One of the first employment tribunal cases to be affected by the Supreme Court’s landmark ruling that fees are unlawful has been reported by barristers chambers Ely Place.
At a tribunal in Southampton last Thursday, employment Judge Wright ruled in what the London chambers claims is the first case of a claimant successfully arguing that time should be extended because they had to pay the fees.
The claimant, a Tesco employee, brought an original claim of disability and age discrimination but her application for help with fees was unsuccessful and she was required to pay an issue fee. When she failed to do so her claim was rejected. By the time she became aware of this, she was potentially out of time to lodge a fresh claim.
Upon the claimant issuing a second claim, Tesco argued that the tribunal should decline jurisdiction.

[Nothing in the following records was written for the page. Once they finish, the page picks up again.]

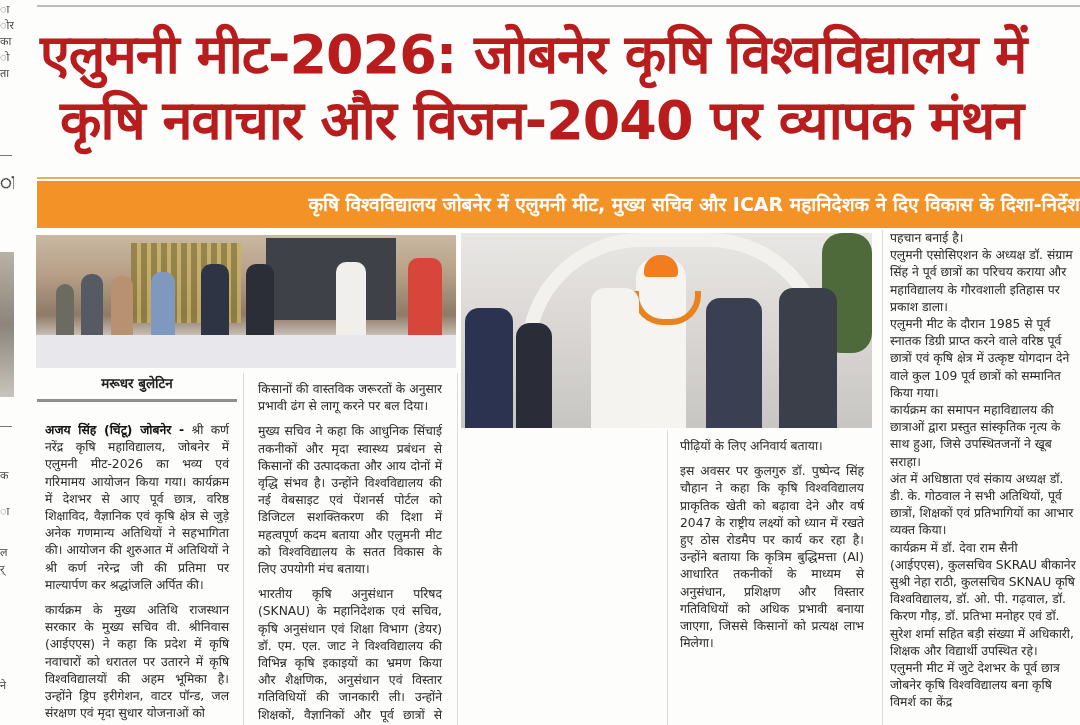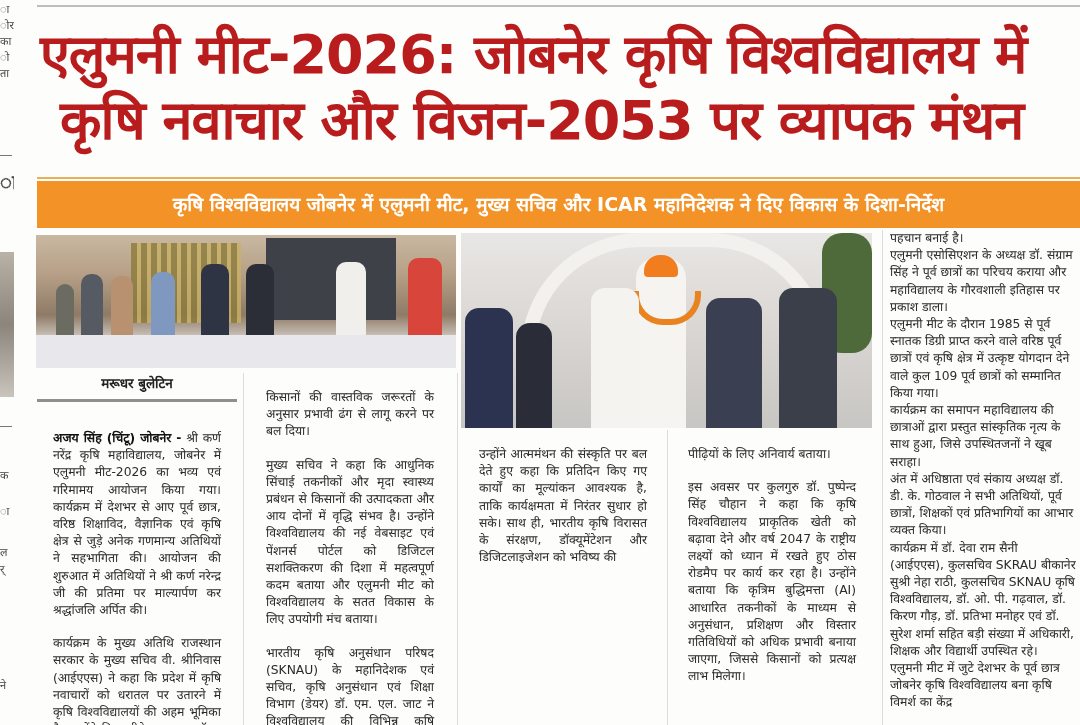--- a/index.html
+++ b/index.html
@@ -89,7 +89,7 @@
 
 <div class="headline">
   <div>एलुमनी मीट-2026: जोबनेर कृषि विश्वविद्यालय में</div>
-  <div class="l2">कृषि नवाचार और विजन-2053 पर व्यापक मंथन</div>
+  <div class="l2">कृषि नवाचार और विजन-2040 पर व्यापक मंथन</div>
 </div>
 
 <div class="gold-rule"></div>

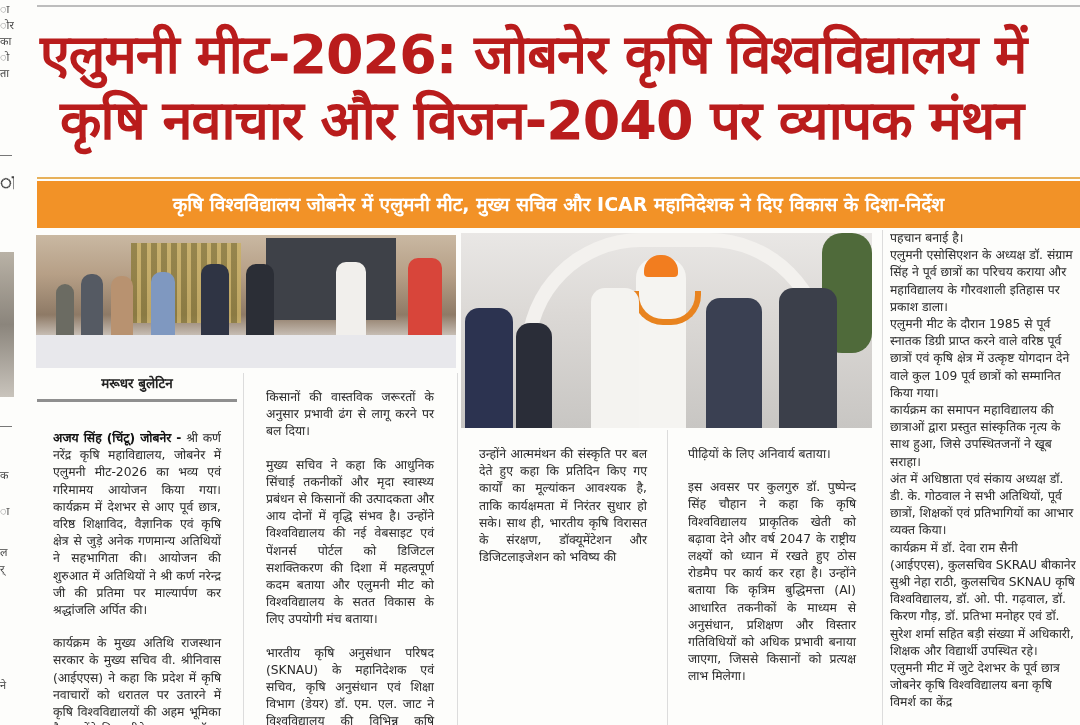--- a/index.html
+++ b/index.html
@@ -30,7 +30,7 @@
     position:absolute; left:37px; top:181px; width:1043px; height:47px;
     background:#f29227; color:#fff;
     font-family:"DejaVu Sans", sans-serif; font-weight:bold;
-    font-size:19px; line-height:47px; text-align:center; white-space:nowrap;
+    font-size:19px; line-height:47px; text-align:right; white-space:nowrap;
   }
 
   .photo { position:absolute; overflow:hidden; }

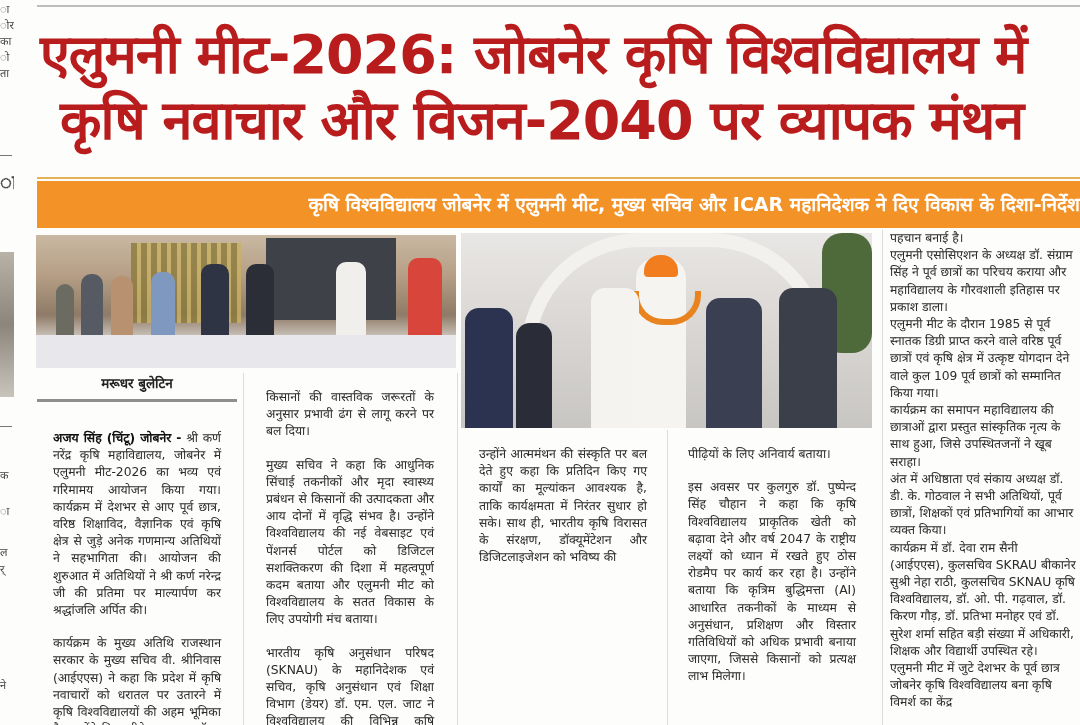--- a/index.html
+++ b/index.html
@@ -52,7 +52,7 @@
   .photo2 .person { position:absolute; bottom:0; border-radius:14px 14px 0 0; }
 
   .col { position:absolute; font-size:12.3px; line-height:17.2px; color:#2b2b2b; text-align:justify; }
-  .col p { margin:16px; }
+  .col p { margin:8px; }
   .col .byline { font-weight:bold; color:#111; }
   .c1 { left:37px; top:414px; width:200px; }
   .c2 { left:250px; top:373px; width:200px; }

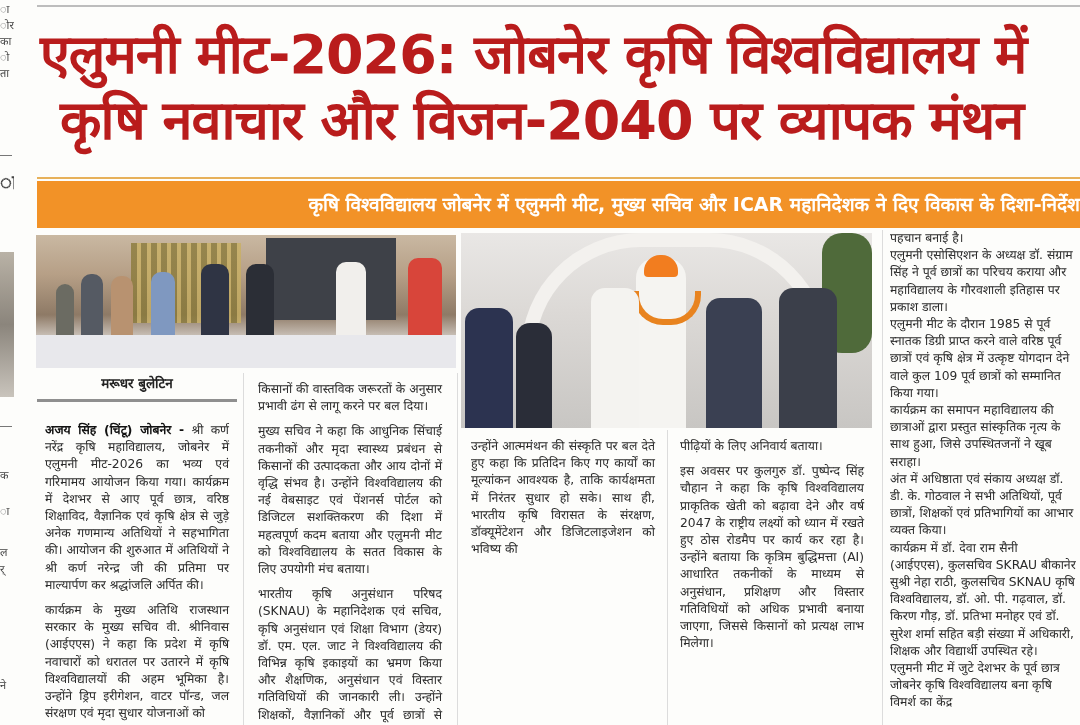--- a/index.html
+++ b/index.html
@@ -143,7 +143,6 @@
 </div>
 
 <div class="col c3">
-  <p>उन्होंने आत्ममंथन की संस्कृति पर बल देते हुए कहा कि प्रतिदिन किए गए कार्यों का मूल्यांकन आवश्यक है, ताकि कार्यक्षमता में निरंतर सुधार हो सके। साथ ही, भारतीय कृषि विरासत के संरक्षण, डॉक्यूमेंटेशन और डिजिटलाइजेशन को भविष्य की</p>
 </div>
 
 <div class="col c4">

Represented by direct access barrister Tom Kirk in Dhami v Tesco Stores Ltd, the claimant sought to renew her challenge following the Supreme Court’s decision on 26 July that fees were unlawful ab initio. She argued that all decisions made under the 2013 Fees Order – including the rejection of her first claim – were similarly unlawful.
Pursuant to last weeks’ case management order of the tribunals president, however, any application to reinstate the first claim would have to be stayed.
However, it was argued that because the claimant had only had her first claim rejected because of the obligation to pay unlawful fees, this ought to justify a ‘just and equitable’ extension of time under the Equalty Act 2010. Judge Wright agreed and granted the extension.
Kirk welcomed the decision as a ‘natural and common sense extension’ of the Supreme Court judgment.
He told the Gazette: ‘This provides an early sign that tribunals may be willing to consider not only the unlawfulness of the fee regime, but the stifling effect it has had on some claimants’ ability to bring their claims within time.
’Only time will tell how, and to what extent, these principles will affect future out of time arguments. Ms Dhami ultimately succeeded in part because she was able to prove that she had made prompt attempts to bring an original claim within time but had that claim rejected for non-payment of what was an unlawful fee. The tribunal also had regard to other personal circumstances which made it just and equitable to extend.
‘In other situations, claimants may seek to argue that, whilst they did not make such attempts, they would have done so had the Fees Order not applied. Whether time could or should be extended in this different class of case is far from clear, as is the question of how a claimant would actually prove it was the requirement to pay fees (as opposed to something else) that deterred them from issuing a claim.’